Which raises the question: if we don't tip to get better service, why do we it?
Michael Lynn, a professor at Cornell's School of Hotel Administration and a former waiter at Pizza Hut, says there is another explanation: We tip because we feel guilty about having people wait on us. It's a way of saying: "Here, have on drink on me when you're done working."
This is the social pressure theory of tipping, an idea first put forward by anthropologist George Foster.
This theory explains why we tip some people but not others. We tend to tip in places where we're having a lot more fun than the people who are serving us: bars, restaurants, cruise ships. But we usually don't tip in grocery stores or dentist's offices.
This theory makes sense to Corey Norris, a full-time bellhop who works the graveyard shift at a hotel casino in Reno:
If you are going to ask help for somebody to pull your luggage up to your room at 2, 3, 4 in the morning, are you really not gonna tip the guy? I really do get the feeling that people feel guilty asking for help at such a late hour.

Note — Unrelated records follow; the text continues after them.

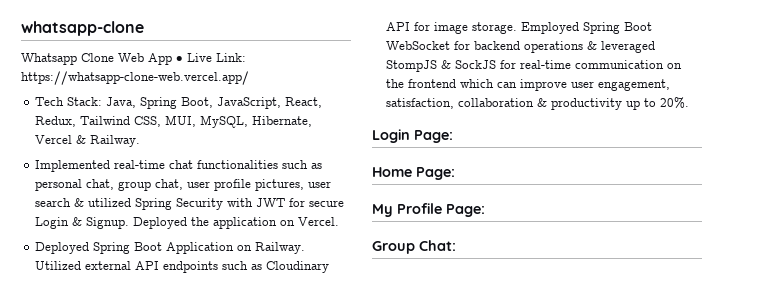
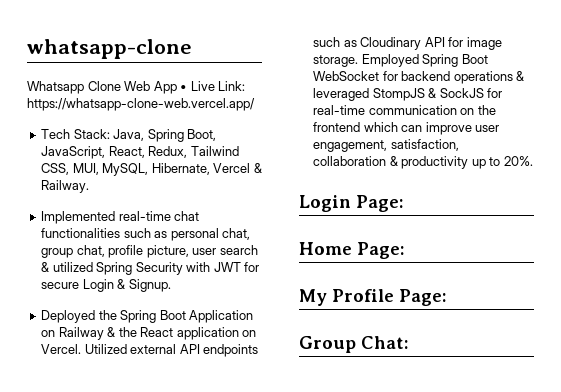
- Implemented real-time chat functionalities such as personal chat, group chat, user profile pictures, user search & utilized Spring Security with JWT for secure Login & Signup. Deployed the application on Vercel.
- Deployed Spring Boot Application on Railway.
+ Implemented real-time chat functionalities such as personal chat, group chat, profile picture, user search & utilized Spring Security with JWT for secure Login & Signup.
+ Deployed the Spring Boot Application on Railway & the React application on Vercel.

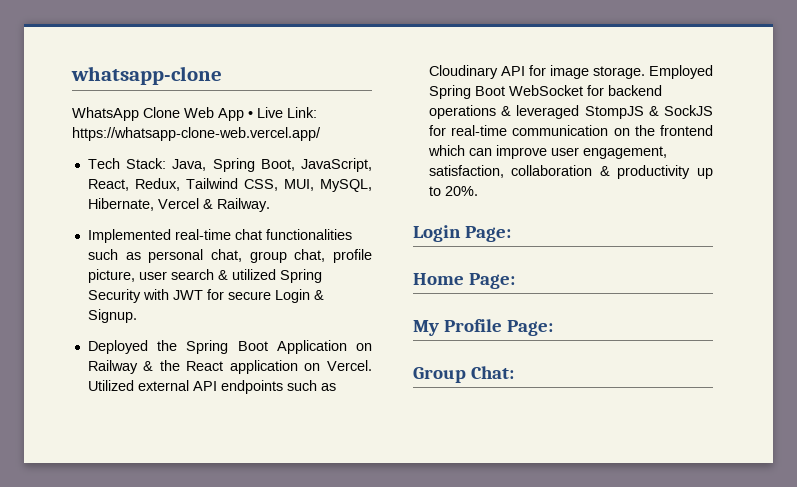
- Whatsapp Clone Web App • Live Link: https://whatsapp-clone-web.vercel.app/
+ WhatsApp Clone Web App • Live Link: https://whatsapp-clone-web.vercel.app/

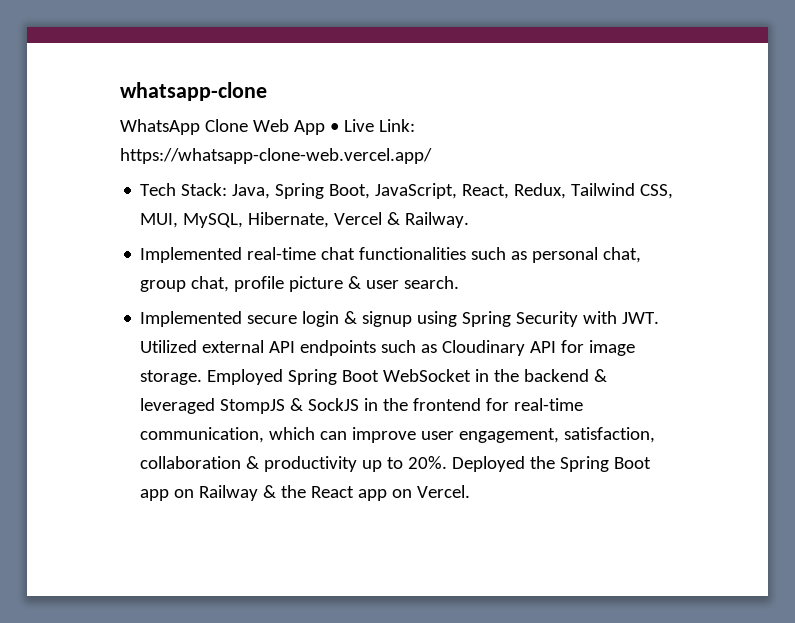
- Implemented real-time chat functionalities such as personal chat, group chat, profile picture, user search & utilized Spring Security with JWT for secure Login & Signup.
- Deployed the Spring Boot Application on Railway & the React application on Vercel. Utilized external API endpoints such as Cloudinary API for image storage.
+ Implemented real-time chat functionalities such as personal chat, group chat, profile picture & user search.
+ Implemented secure login & signup using Spring Security with JWT. Utilized external API endpoints such as Cloudinary API for image storage.
- Employed Spring Boot WebSocket for backend operations & leveraged StompJS & SockJS for real-time communication on the frontend which can improve user engagement, satisfaction, collaboration & productivity up to 20%.
- Login Page:
- Home Page:
- My Profile Page:
- Group Chat:
+ Employed Spring Boot WebSocket in the backend & leveraged StompJS & SockJS in the frontend for real-time communication, which can improve user engagement, satisfaction, collaboration & productivity up to 20%. Deployed the Spring Boot app on Railway & the React app on Vercel.

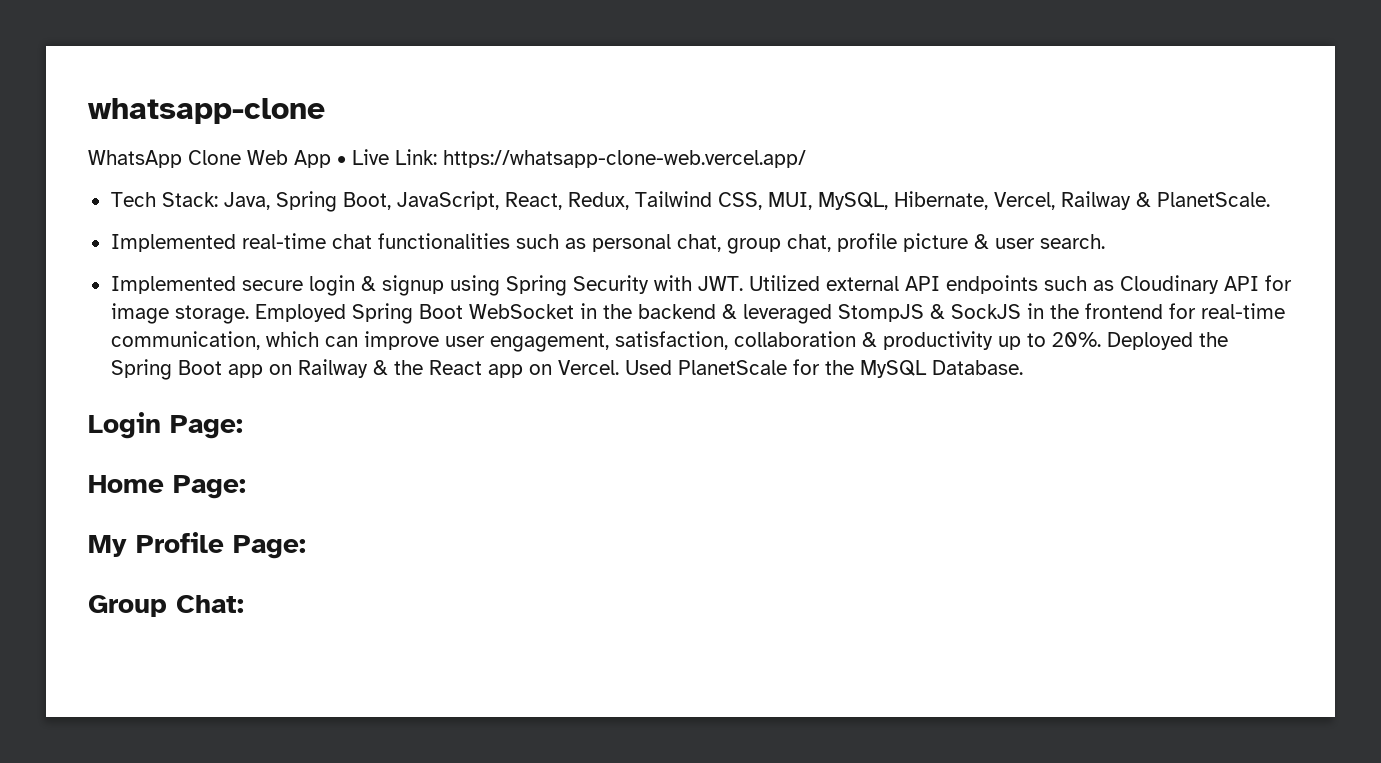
- Tech Stack: Java, Spring Boot, JavaScript, React, Redux, Tailwind CSS, MUI, MySQL, Hibernate, Vercel & Railway.
+ Tech Stack: Java, Spring Boot, JavaScript, React, Redux, Tailwind CSS, MUI, MySQL, Hibernate, Vercel, Railway & PlanetScale.
+ Used PlanetScale for the MySQL Database.
+ Login Page:
+ Home Page:
+ My Profile Page:
+ Group Chat:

And Corey Norris plays off this guilt. He says if people don't give him a tip, he asks for their claim check tag, the little card the bellhop gives you when you go up to the room and he stays with your luggage.
People usually keep this card in their pocket or their wallet, and Corey says that handing it back to him without any money makes them feel uncomfortable. Most of the time, people end up slipping him a few bucks.

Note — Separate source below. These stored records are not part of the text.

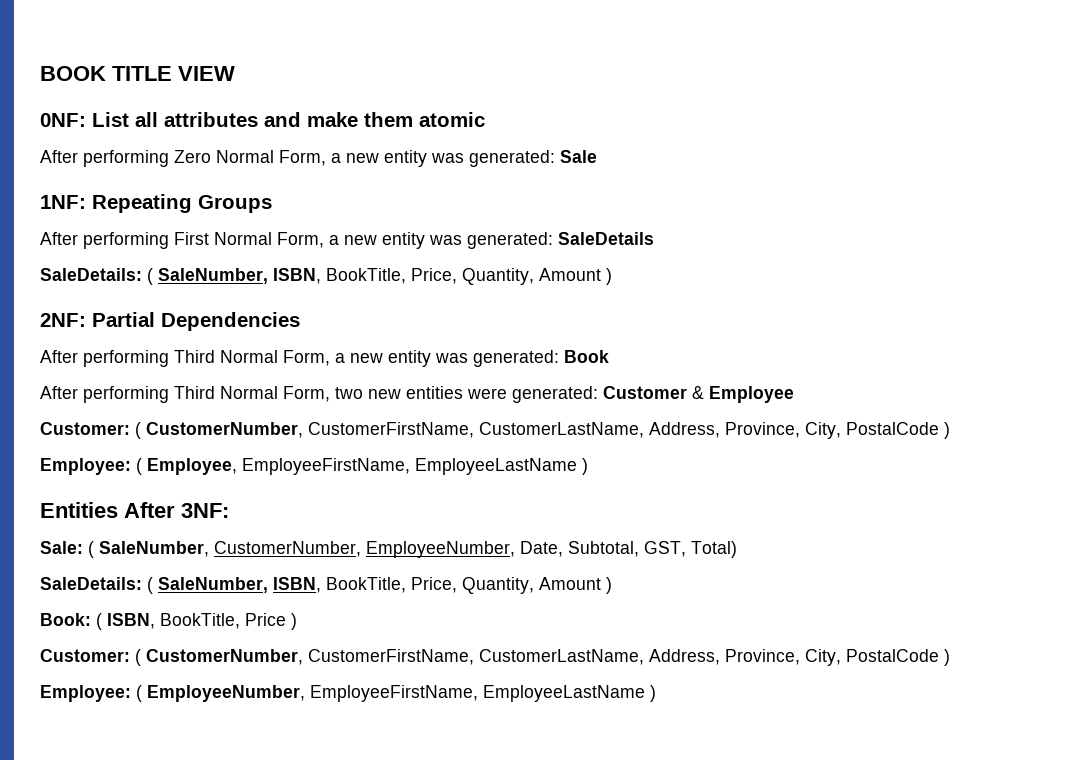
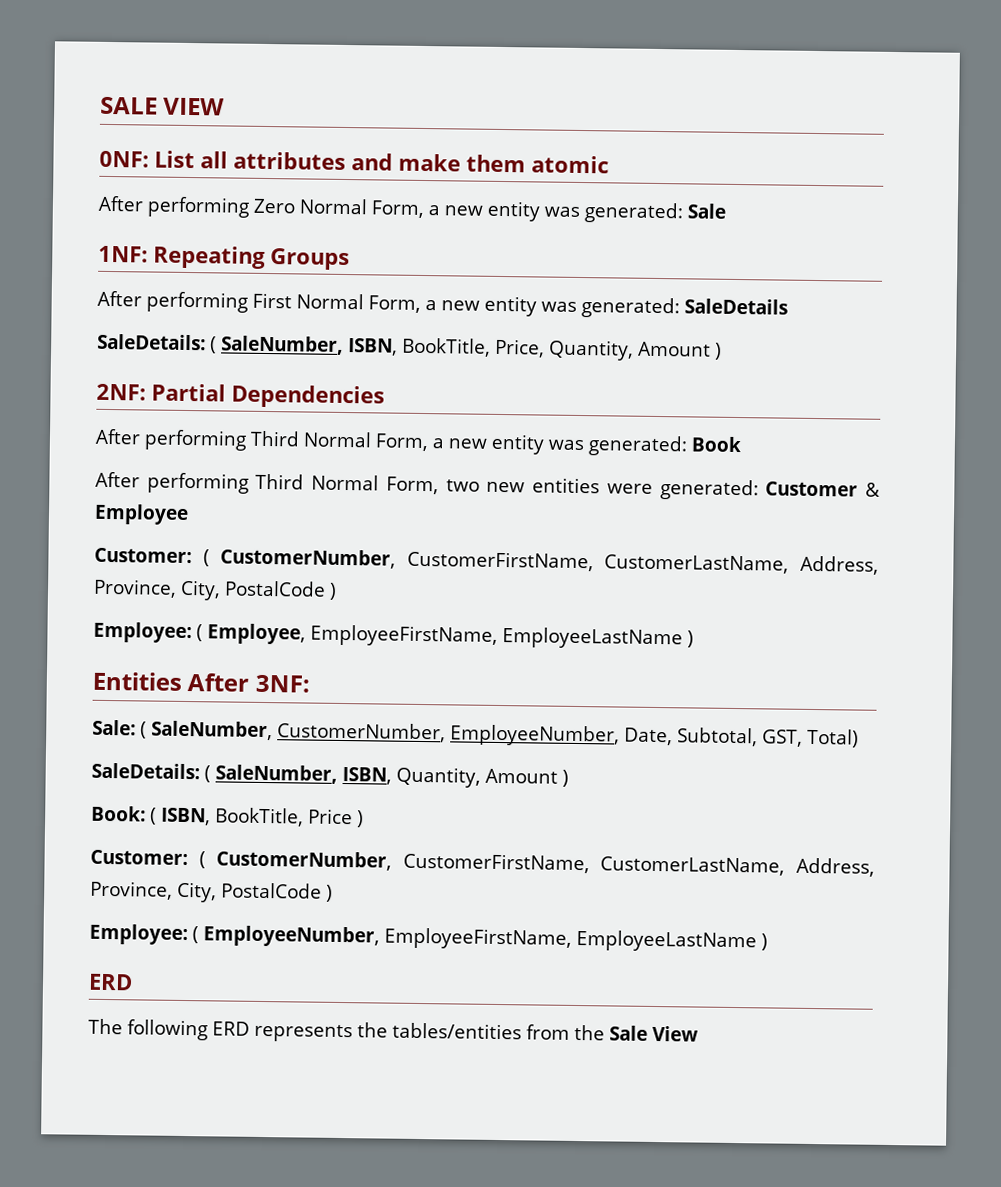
- BOOK TITLE VIEW
+ SALE VIEW
  Sale: ( SaleNumber, CustomerNumber, EmployeeNumber, Date, Subtotal, GST, Total)
- SaleDetails: ( SaleNumber, ISBN, BookTitle, Price, Quantity, Amount )
+ SaleDetails: ( SaleNumber, ISBN, Quantity, Amount )
  Employee: ( EmployeeNumber, EmployeeFirstName, EmployeeLastName )
+ ERD
+ The following ERD represents the tables/entities from the Sale View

But from the perspective of the person doing the tipping, this can be a really awkward situation. No one likes to feel guilty and it can be hard to know if you've tipped enough or if you've tipped the right people.

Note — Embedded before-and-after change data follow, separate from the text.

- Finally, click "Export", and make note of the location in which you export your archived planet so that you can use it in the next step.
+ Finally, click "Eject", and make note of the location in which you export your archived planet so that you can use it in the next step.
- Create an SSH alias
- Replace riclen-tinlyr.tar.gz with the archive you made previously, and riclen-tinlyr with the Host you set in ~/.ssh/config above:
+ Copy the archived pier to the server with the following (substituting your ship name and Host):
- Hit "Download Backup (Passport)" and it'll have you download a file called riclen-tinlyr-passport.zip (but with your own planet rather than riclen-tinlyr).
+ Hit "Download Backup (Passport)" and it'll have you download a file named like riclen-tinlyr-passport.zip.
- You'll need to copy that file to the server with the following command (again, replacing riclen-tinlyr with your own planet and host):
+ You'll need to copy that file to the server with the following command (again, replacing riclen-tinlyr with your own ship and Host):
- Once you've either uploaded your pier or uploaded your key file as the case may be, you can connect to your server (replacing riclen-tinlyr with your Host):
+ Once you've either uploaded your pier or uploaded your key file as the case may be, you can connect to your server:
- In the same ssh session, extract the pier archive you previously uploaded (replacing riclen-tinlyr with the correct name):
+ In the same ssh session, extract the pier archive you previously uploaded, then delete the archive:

Professor Michael Lynn thinks that's the problem:
I think it's quite possible that tipping norms undermine overall satisfaction or happiness. The social pressures people feel to give up money they would rather keep, for them tipping is a net loss. And it's very possible that that net loss exceed the benefits.
Yet if we did away with tipping, restaurants would have to raise prices to pay their staff more. They don't want to do that.
And the servers don't like that idea either. Most of the servers I talked to say they like feeling like they have control over how much money they make. They like working for tips.
ROBERT SIEGEL, Host:
Tipping, it's something most of us do just about every day, in a restaurant or a taxi or the coffee shop. We don't tip for every service, but some countries don't tip at all.
A: Why did Americans start tipping in the first place?
CAITLIN KENNEY: If you ask people why they tip, they'll say it's obvious: I tip for good service, of course, a reward for a job well done. Jessica Gibson, works in an Irish pub in Tulsa, Oklahoma, and she thinks that's why people tip her.
JESSICA GIBSON: I would say it is pretty merit-based. I mean, I do feel like the harder I work, the greater service I provide, for the most part, I'm compensated for that.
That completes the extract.